Identifying our emotions can be difficult when we experience a pregnancy loss. This is because there are so many emotions we can experience, and different people will feel different things.
Today, we are going to connect the thoughts we’ve identified over the last few days, and connect them to an emotion.
How do those thoughts make us feel?
We are also going to talk about a few different emotions that can arise in pregnancy loss. You might feel some of these, or you might not. And maybe some you didn’t realize you felt until now.
Vulnerability
Getting pregnant is a vulnerable thing to do. We put our hearts, and our bodies, on the line. We trust that our bodies are going to keep a growing baby safe, and when we experience a pregnancy loss, we feel let down. We experience pain, which is always vulnerable. And, we are vulnerable if we decide to share our loss with others. Are you feeling exposed right now? Are you feeling uncertain? That’s vulnerability.
Grief
This is common feeling in pregnancy loss. Grief is not just reserved for death and dying. We experience grief in many different situations, and pregnancy loss is one of them.
When we grieve, we experience loss: we have lost something. In this case, we have lost our future child. We lose the dream of being a parent, of growing our family. We also experience longing: we’ve longed to become parents, and for many of us, that longing might have been involuntary. We long to be whole, and now we feel incomplete.
And finally, we feel lost. After a pregnancy loss, we are forced to reorient ourselves to a new reality, a new world. A world we were not expecting to live in when we first became pregnant. Maybe, if you’re like me, you never expected to have a pregnancy loss in the first place. You become part of a club that you never imagined you would be a member of.
Anxiety
I wake up to my dog kicking me in his sleep. The clock by my bed says 2:30am – more than enough time to fall back asleep and still rest well before the alarm goes off at 7am. And then, the inevitable thought train kicks in. It starts slowly: I have to make sure to pull the chicken out of the freezer before I go to work. Do I have everything to cook dinner? I forgot to call my mom today – I hope she’s not mad me. I think my sister is mad at me. She hasn’t talked to me for a few days. What did I do to offend her? Is she going to stop talking to me altogether? Is she mad that I’m taking attention from her since I lost the pregnancy? And, why did the lose the pregnancy? Maybe the doctor was wrong – what if the baby was still alive?

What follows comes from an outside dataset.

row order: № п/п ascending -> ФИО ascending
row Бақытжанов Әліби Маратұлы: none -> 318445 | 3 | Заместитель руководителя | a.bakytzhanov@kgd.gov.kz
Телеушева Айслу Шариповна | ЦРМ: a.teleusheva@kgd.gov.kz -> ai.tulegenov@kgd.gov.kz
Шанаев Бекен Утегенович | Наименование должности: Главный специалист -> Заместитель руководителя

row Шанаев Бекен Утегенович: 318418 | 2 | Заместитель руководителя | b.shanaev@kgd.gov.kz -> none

And that’s when the thought train is full-speed ahead, and it feels like there is nothing I can do to stop it.
Anxiety is fear, worry, and stress. Anxiety is clenched fists, a tightness in your chest. It is the inability to take a deep breath, and the inability to slow your breath. Anxiety is the worry that I’ll have another miscarriage. The stress of doing everything “perfectly” to protect your next baby.
Forgiveness
Are we ready to forgive ourselves? Are we ready to forgive our bodies? Are we ready to forgive the doctor who we feel might have wronged us? Or our family member who did not reach out to us when we were hurting?
Forgiveness is one of the hardest feelings to accept, because it requires us say goodbye to something. Forgiving my body means that I first have to accept that I don’t have the body I thought I had before my pregnancy loss. Forgiveness means accepting that my family member who I thought would support me won’t be able to. However, when we forgive, we free ourselves from hard feelings. Desmond Tutu said, “…when I talk of forgiveness, I mean the belief that you can come out the other side a better person. A better person than the one being consumed by anger and hatred. Remaining in that state locks you in a state of victimhood…”
Forgiveness doesn’t necessarily mean we allow certain people back into our lives, or we approve of unwanted things occurring. Forgiveness means setting boundaries – it means I either make changes to keep you in my life, or I make changes to end our relationship.
Task for Today
Today, take time to identify the emotions that arise for you. While emotions are not specifically language, they inform our language. When I know what I am feeling, I can speak to myself in a way that validates how I feel. I understand things in a different light – emotions shed light on our experience. And, ultimately, propels us to navigate how others speak to us with regard to pregnancy loss as well.